Don't let Mark Zuckerberg's penchant for hoodies fool you – he can afford to dress a bit better than that. How much better? Oh, by about $33.3 billion.
The Facebook founder and chief executive is now worth more than Google co-founders Larry Page and Sergey Brin, as well as Amazon chief executive Jeff Bezos, landing Mr. Zuckerberg at the No. 16 spot on the Bloomberg Billionaires Index.
"We had a good second quarter," Zuckerberg said in a statement. "Our community has continued to grow, and we see a lot of opportunity ahead as we connect the rest of the world."
Facebook reported a 61-percent revenue growth in which the social media giant took in $2.91 billion, exceeding analysts' expectations of around $2.81 billion, according to Bloomberg. That's also more than the $1.81 billion Facebook took in during the second quarter of 2013.
"The company’s success is growing by the minute," David Kirkpatrick, author of "The Facebook Effect," told Bloomberg. "There’s no sign it's going to slow anytime soon."
Much of that growth comes from Facebook's success in mobile advertising. The California-based company took in $2.68 billion in advertising revenue during the second quarter, a 67 percent increase from this time last year. And around 62 percent of ad revenue came from mobile ads, an uptick from approximately 41 percent of total ad revenue in the second quarter of 2013.
Recent months have seen Facebook making aggressive moves to accelerate its mobile strategy. Last month, David Marcus, the former president of PayPal, announced he would be joining Facebook as vice president of messaging products. Mr. Marcus' decision to join Facebook came on the heels of Facebook's fourth-quarter results, which revealed that mobile ad revenue had for the first time outpaced the site's desktop ad revenue.
Facebook's mobile strategy has also led to app splintering in a ploy to generate more revenue by having different mobile apps that consumers can download, each of which can provide its own platform to target consumers with ads.

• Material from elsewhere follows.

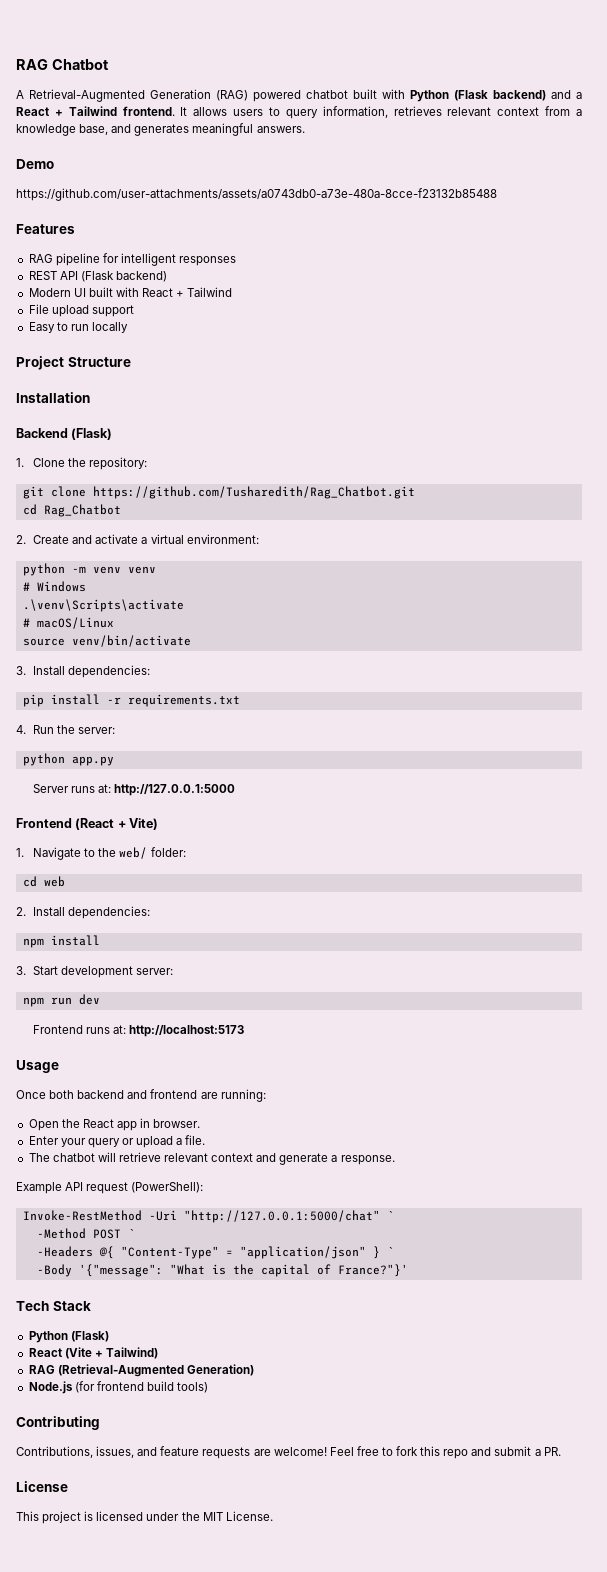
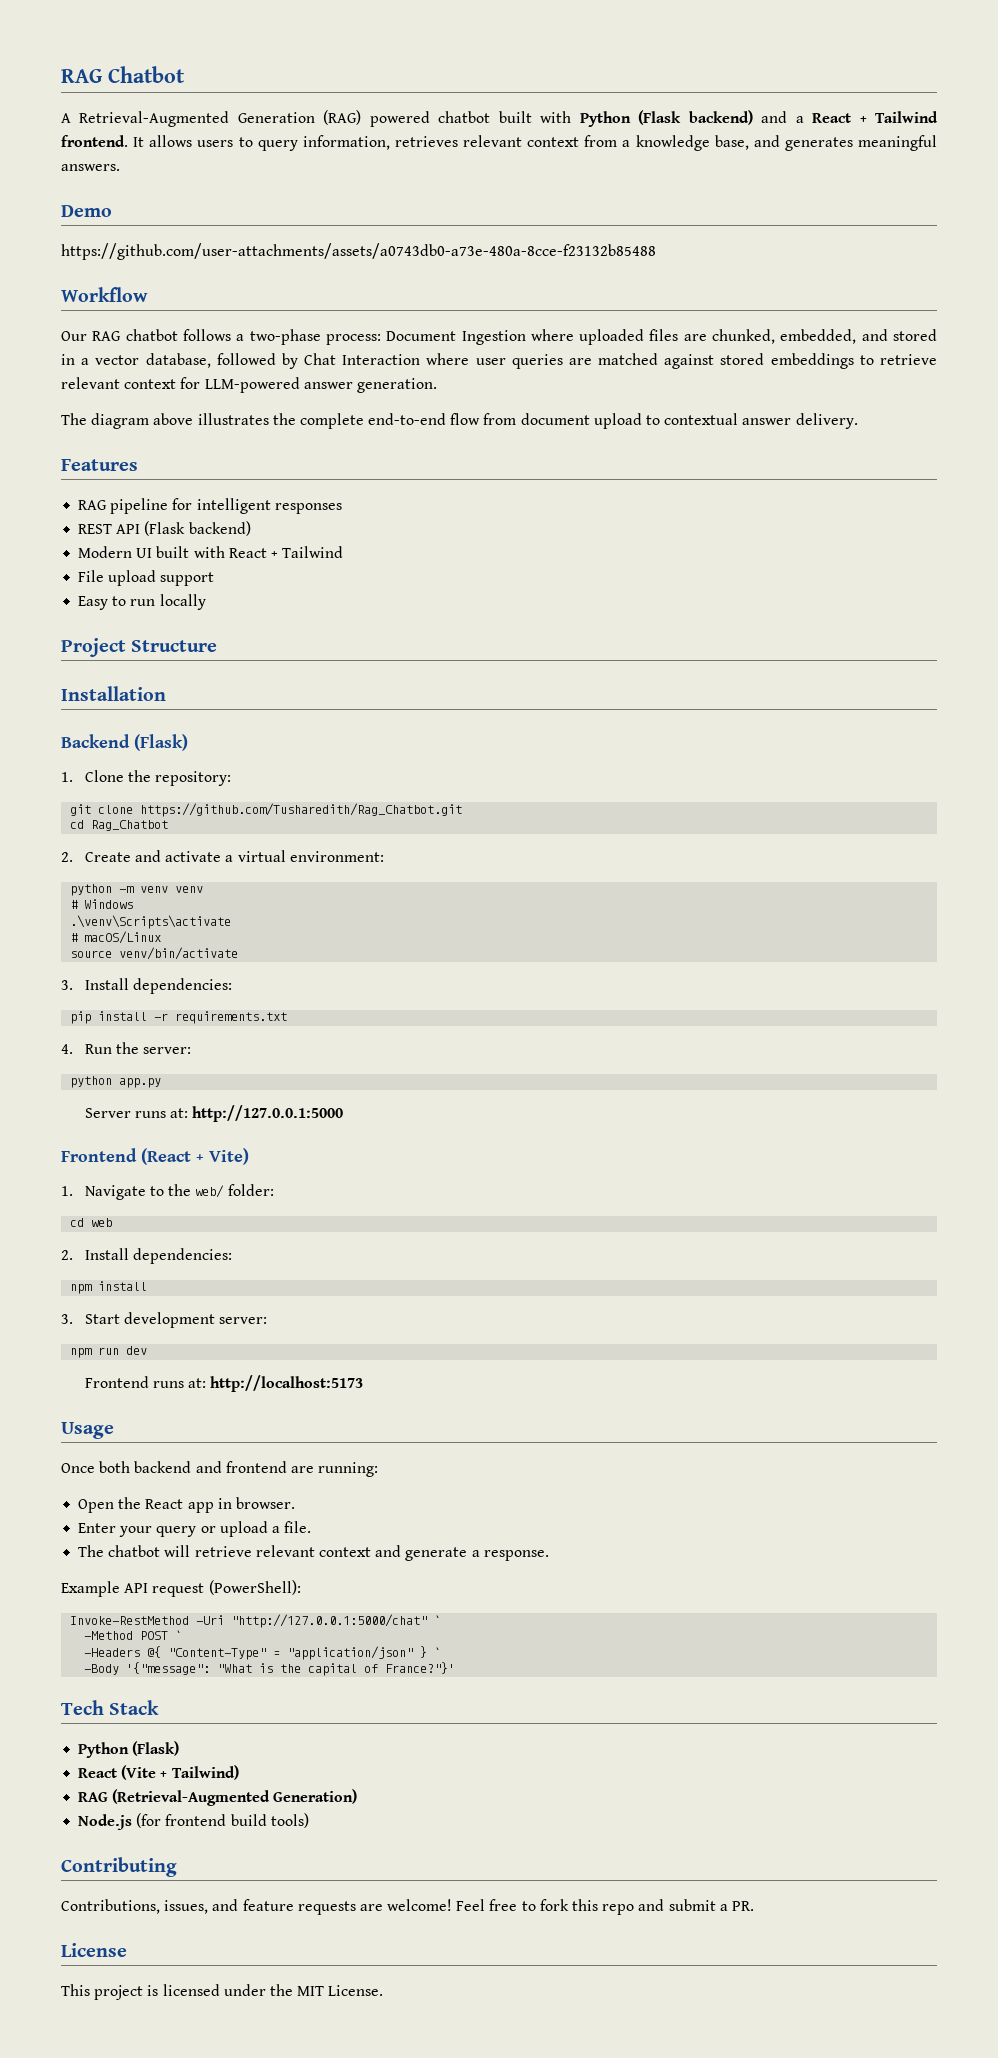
+ Workflow
+ Our RAG chatbot follows a two-phase process: Document Ingestion where uploaded files are chunked, embedded, and stored in a vector database, followed by Chat Interaction where user queries are matched against stored embeddings to retrieve relevant context for LLM-powered answer generation.
+ The diagram above illustrates the complete end-to-end flow from document upload to contextual answer delivery.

Examples include Paper, an app that curates Facebook news feed content; Instagram; Facebook Messenger; and its acquisition of messaging service WhatsApp for $19 billion of cash and stock.
While Facebook does in fact generate sales in other arenas besides advertising – which now includes users being able to purchase items directly from advertisements in their Facebook news feeds, turning Facebook into an online retailer of sorts – it is a paltry sum compared to the amount it takes in from ad revenue.
Among the others on the Bloomberg Index, Microsoft chairman Bill Gates sits at the top with a net worth of $84.7 billion. He's followed by Carlos Slim of Mexico, who controls America Movil, the fourth largest mobile network operator in the world.